Yine de en azından gülünç bir durum: Ben
hamile kalmak istemiyorum,
onun da anında şiirselliği gidiyor! (Yavaş yavaş siniri artar)
Partner olacaksın bir de! Sen neyin partnerisin
biliyor musun? Sen
çükünün partnerisin, o yes! Onunla düşünüyorsun,
senin partnerin
o! Asıl Katolik, Emperyalist, Plutokratik,
Masonik baskı altında
kalan o. Dikkatli bakarsan tepesinde kardinalin
takkesini görürsün...
general rütbesi ve faşistlerin kravat bağıyla
birlikte... evet
faşist!! (Öfkeli) Maganda! (Ağlamaya başlar) Bana bunu
söylemeyecektin...(Ağlar) Bana rahmimle düşündüğümü
nasıl söylersin?..
Tabii ağlarım, gücendirdin beni!.. (Adam kendisini kuvvetle itmiş
gibi uzanır) Nasıl olur ama, ben ağlıyorum,
sen tahrik oluyorsun!

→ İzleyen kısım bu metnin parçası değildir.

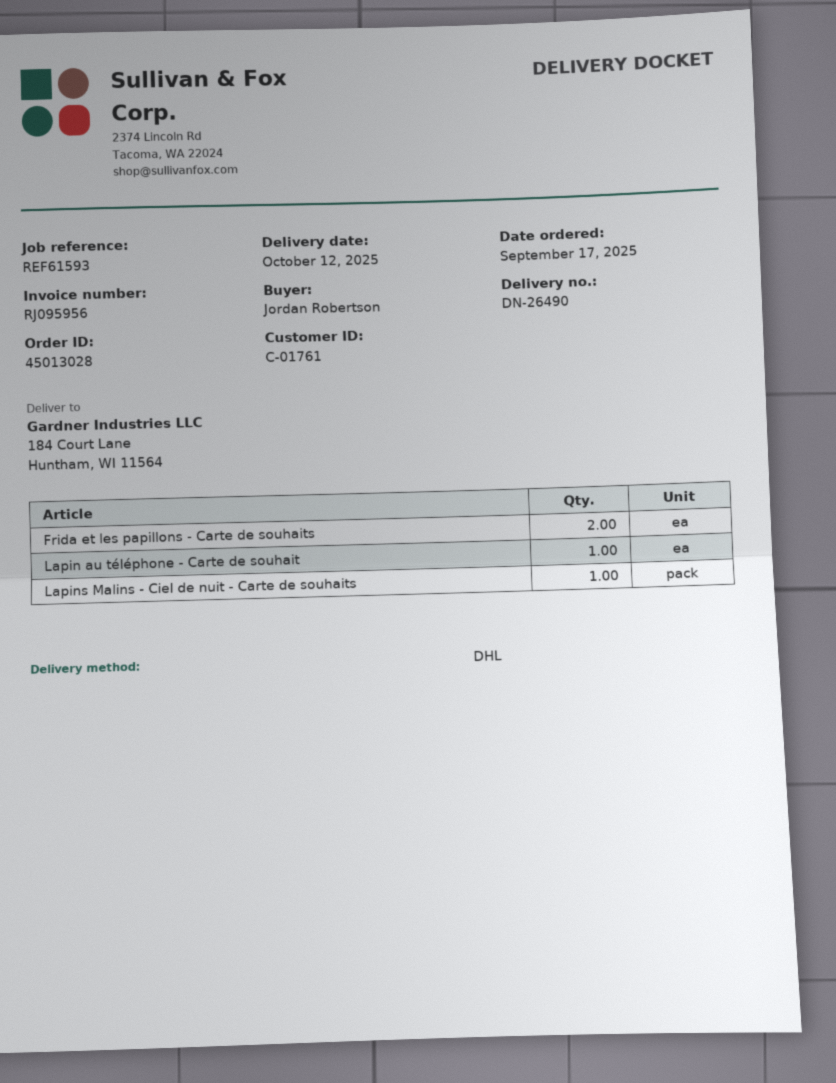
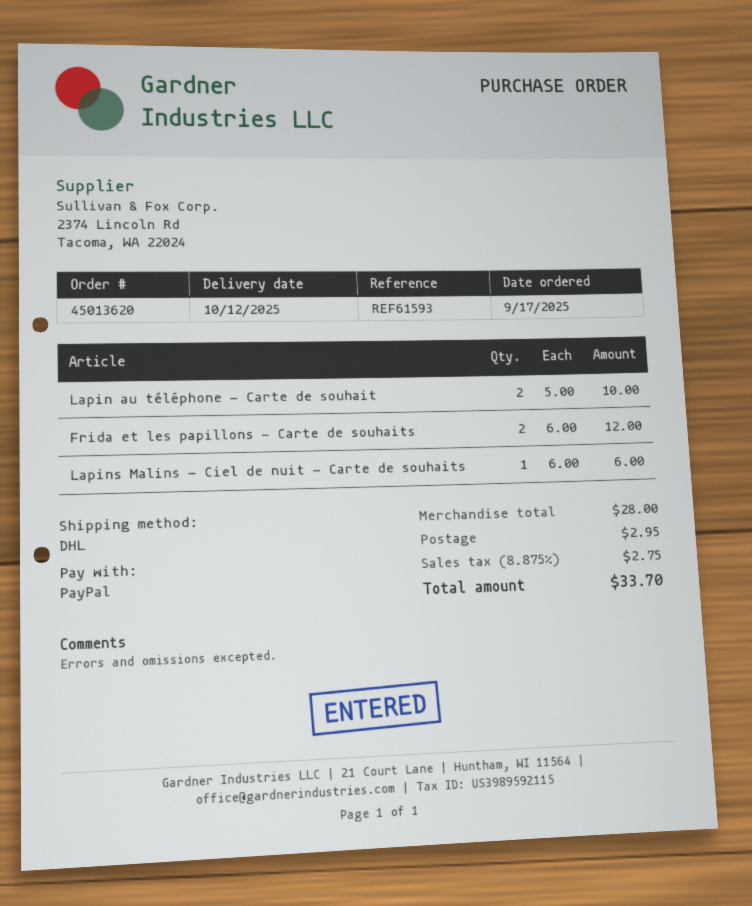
order number: 45013028 -> 45013620
Lapin au téléphone - Carte de souhait: 1 -> 2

Ama,
ama... evet, evet tamam, sevişelim. (Aşk dolu) bende, bende seni
seviyorum... suç senin değil... suç toplumun...
egoizmin... (Yavaş
yavaş gevşer) Emperyalizmin... globalleşen
yeni dünya düzeninin...
nükleer enerjinin. Dur! Bu nükleer enerji sözü
niye seni bu kadar
tahrik ediyor? (Ses
tonu değişir) Dur... dur!! (Kendini cansız gibi
bırakır, ses tonu da renksizdir) Durmadın! (Umutsuz) Gebeyiim!!!